Sharon's banana republics

Published April 20, 2004

LONDON: The study of American-Israeli relations has preoccupied two generations of scholars. Two competing schools of thought addressed the "who wags whom" debate.

The first school spoke of "an American Israel", with the United States dictating to the local ally its regional policy in accordance with the American global vision. Noam Chomsky wrote two decades ago that Washington was the contemporary Rome and Israel its regional belligerent, Sparta.

The second school projects the image of "an Israeli America", a complex relationship where the global superpower adopts the regional policy of its client state and integrates it in its global strategy. This is seen as a result of a powerful pro- Israel lobby that succeeded in turning "Capitol Hill into another Israeli-occupied territory".

I have always believed that both schools of thought were correct but at different moments in history, depending on the strength of the American president, how comfortable he is in the country and in Congress, and how comfortable the US is in the world.

After the horror of 9/11, when the predictable retaliation was being discussed, the pro-Israel lobby emerged as the "maximalist school", which wanted to expand the theatre of operations beyond Afghanistan to engulf Iraq, Syria and Libya.

That lobby has grown accustomed to using one muscle too many and one pressure too far. The collusion between the US and Israeli agendas has put America on a collision course with the Arab World, which now perceives the US as Israel's belligerent Sparta and the aim of American foreign policy to be docility, not democracy.

Tony Blair has always had a more sophisticated approach than George Bush. Blair knew that military challenges and security threats needed political responses. That to win the battle of hearts and minds, the West had to be seen as engaged in resolving the Palestinian problem. The test and the extent of his influence in Washington depended on who Bush needed more: Blair internationally or Ariel Sharon domestically.

Last week was a sad moment for international diplomacy. The world's two most powerful leaders, Bush and Blair, caved in to the most unscrupulous politician in the Middle East, who was found to be "unfit for public office" by an Israeli inquiry committee after the massacres of Sabra and Shatila in 1982.

Sharon is not hiding his game. In a recent interview with the leading Israeli journalist Nahum Barnea, he said Israelis should see his plan of unilateral disengagement from the Gaza Strip not as a reward but as a punishment of the Palestinians.

He announced that the Palestinians could operate neither a port nor an airport in Gaza, and that Israel intended to keep control of territorial water and airspace. Nor would they have control of the borders.

He added that this would delay the discussion of a Palestinian state for many years. He forgot to mention was that Gaza, with its 1.3 million inhabitants, is only about one per cent of historic Palestine.

Why Bush considered Sharon's intentions "courageous" and "a golden opportunity" can be explained by the electoral considerations of an embattled president. But I remain puzzled by Blair's enthusiasm for Sharon's machinations and his conviction that they are in harmony with the roadmap.

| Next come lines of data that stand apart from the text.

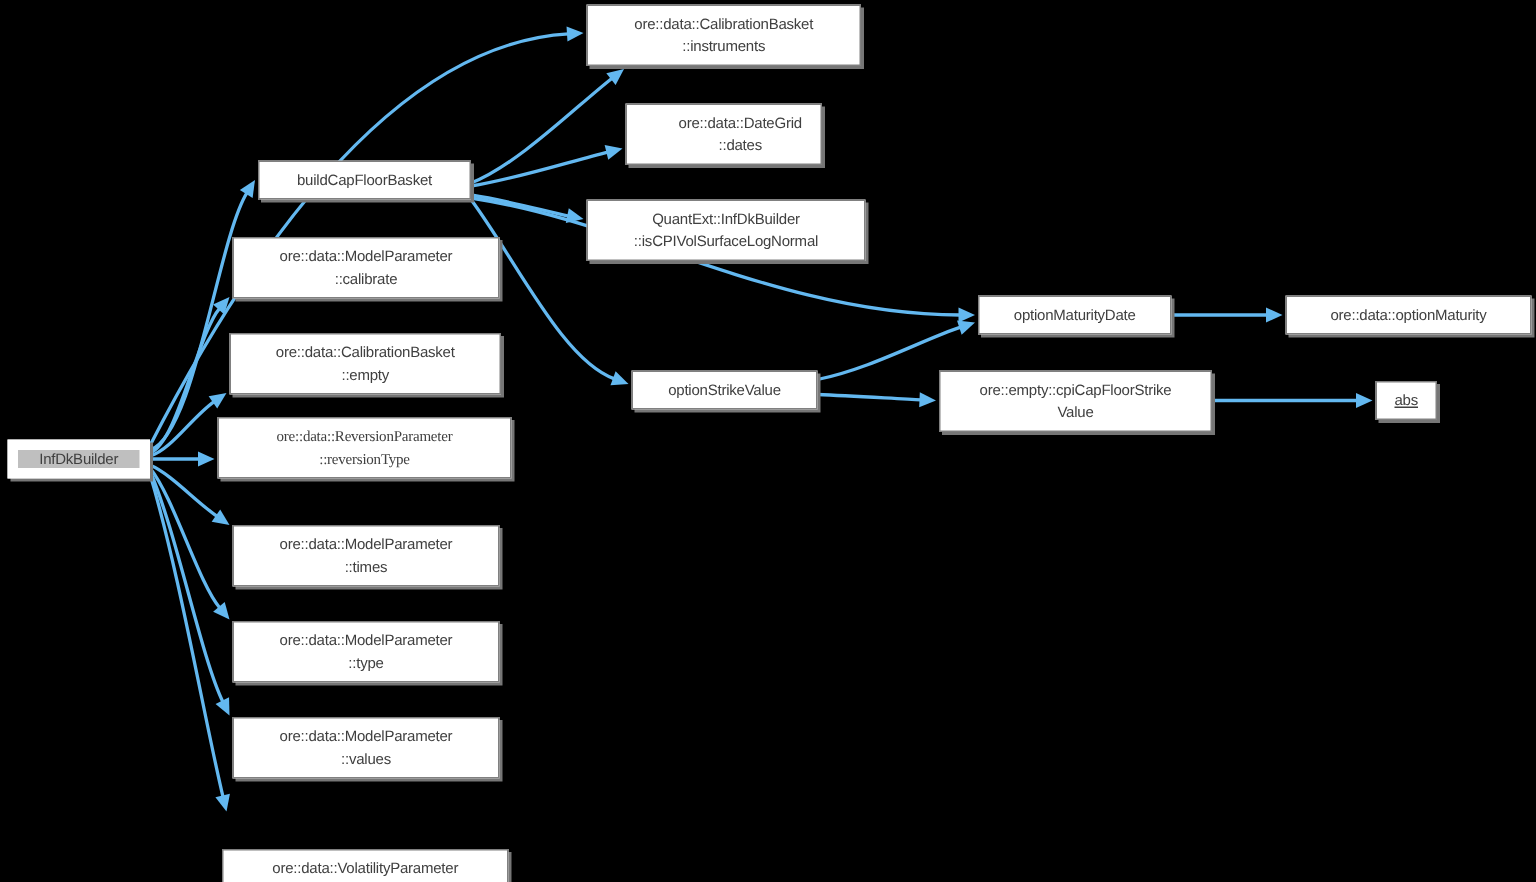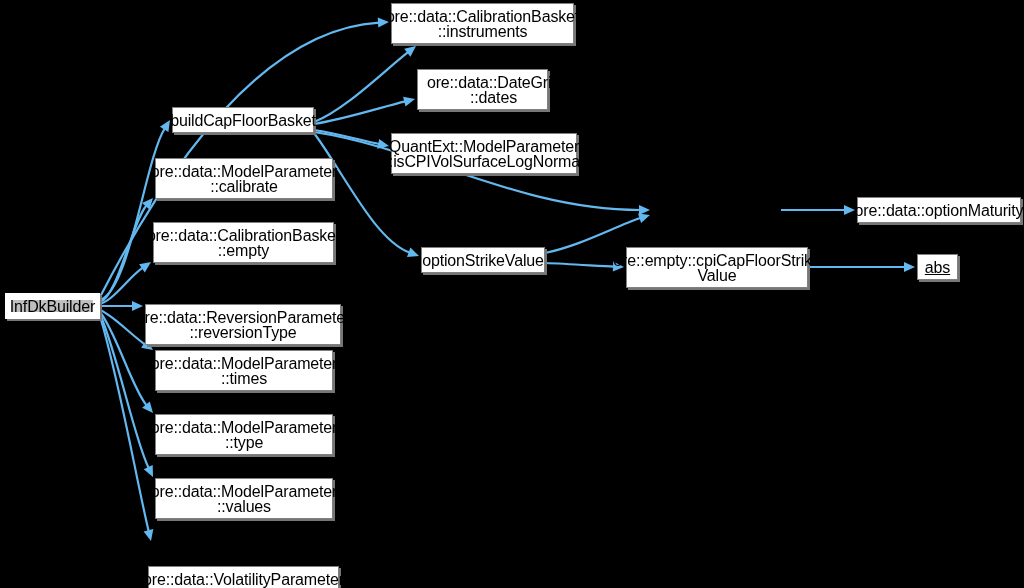"ore::data::CalibrationBasket" .node { color: #000000 -> #404040; font-size: 16px -> 10px }
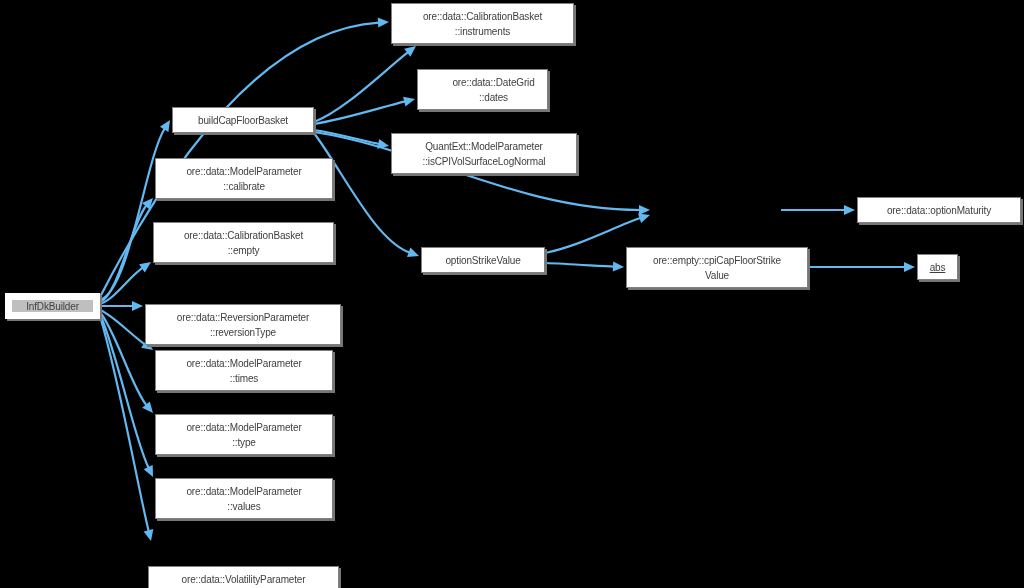"QuantExt::ModelParameter" span.label { text: QuantExt::ModelParameter -> QuantExt::InfDkBuilder }
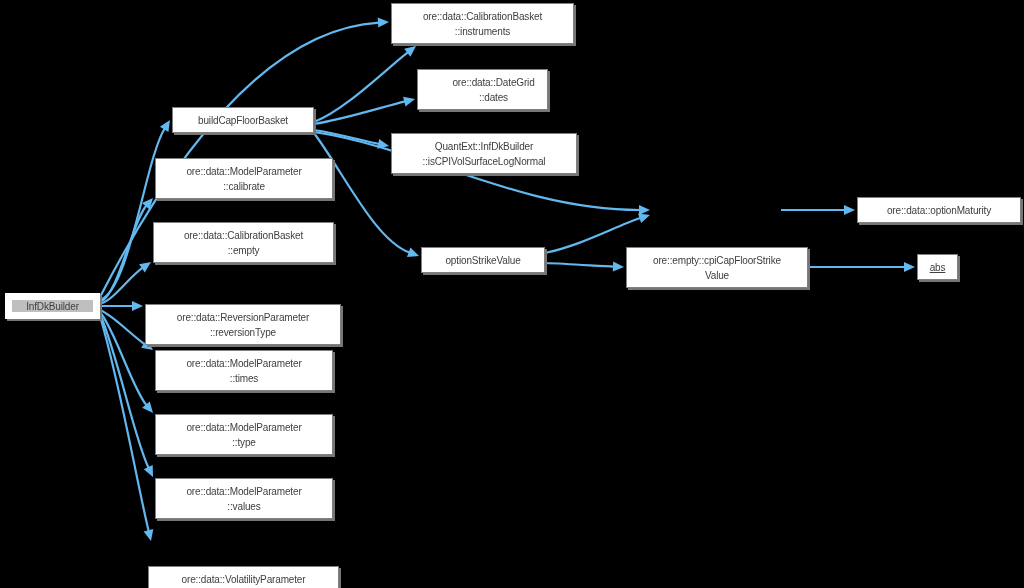"optionMaturityDate" div.node { html: none -> <div><span>optionMaturityDate</span></div> }
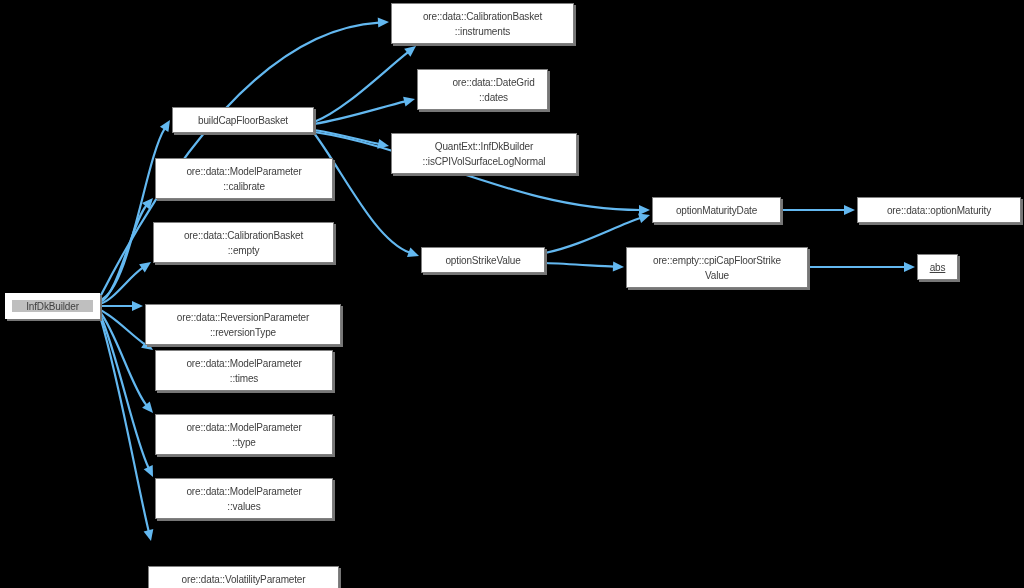"ore::data::ReversionParameter" div.node { font-family: none -> Liberation Serif, serif; top: 304px -> 278px }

He has more experience in power than Bush, is better advised, and electoral considerations in Britain run in the opposite direction. Opinion polls show a 2-1 ratio in favour of Palestinian aspirations as compared with the Israeli position. Debates in parliament, across the political divide, should encourage him to be more assertive. All indications show that, on Palestine/Israel, Blair does not reflect the depth of feeling in Britain.

Sharon has been dealing with the US and Britain as though they were his own banana republics. To his intransigence they constantly respond with abdication of responsibility and self inflicted impotence. The way ahead under the roadmap would have been to secure a reciprocal cessation of violence that all Palestinian factions accept; pressure Sharon to couple a complete withdrawal from Gaza with a pull-out of the urban centres in the West Bank to allow the creation of a Palestinian state "with temporary frontiers"; and to make Palestinian elections possible - presidential, parliamentary and municipal - and pave the way for final-status negotiations.

None of that has been undertaken. Bush and Blair are allowing Israel to dictate what is possible. Sharon will pursue his policy of politicide, vandalizing Palestinian society and the economy, and crushing any national representation and government. Despite Hamas's self-restraint since the assassination of Sheikh Yassin and its dialogue with other factions to minimize civilian deaths on both sides, he has pressed ahead with decapitating the Palestinian leadership by killing Abdul-Aziz Rantissi.

For years it has been my belief that the ideal US president for Middle East peace would be one who had the ethics of a Carter, the popularity of a Reagan and the strategic audacity of a Nixon. Alas, we have a president who has the ethics of a Nixon, the popularity of a Carter and the intellectual agility of a Reagan. -Dawn/The Guardian News Service.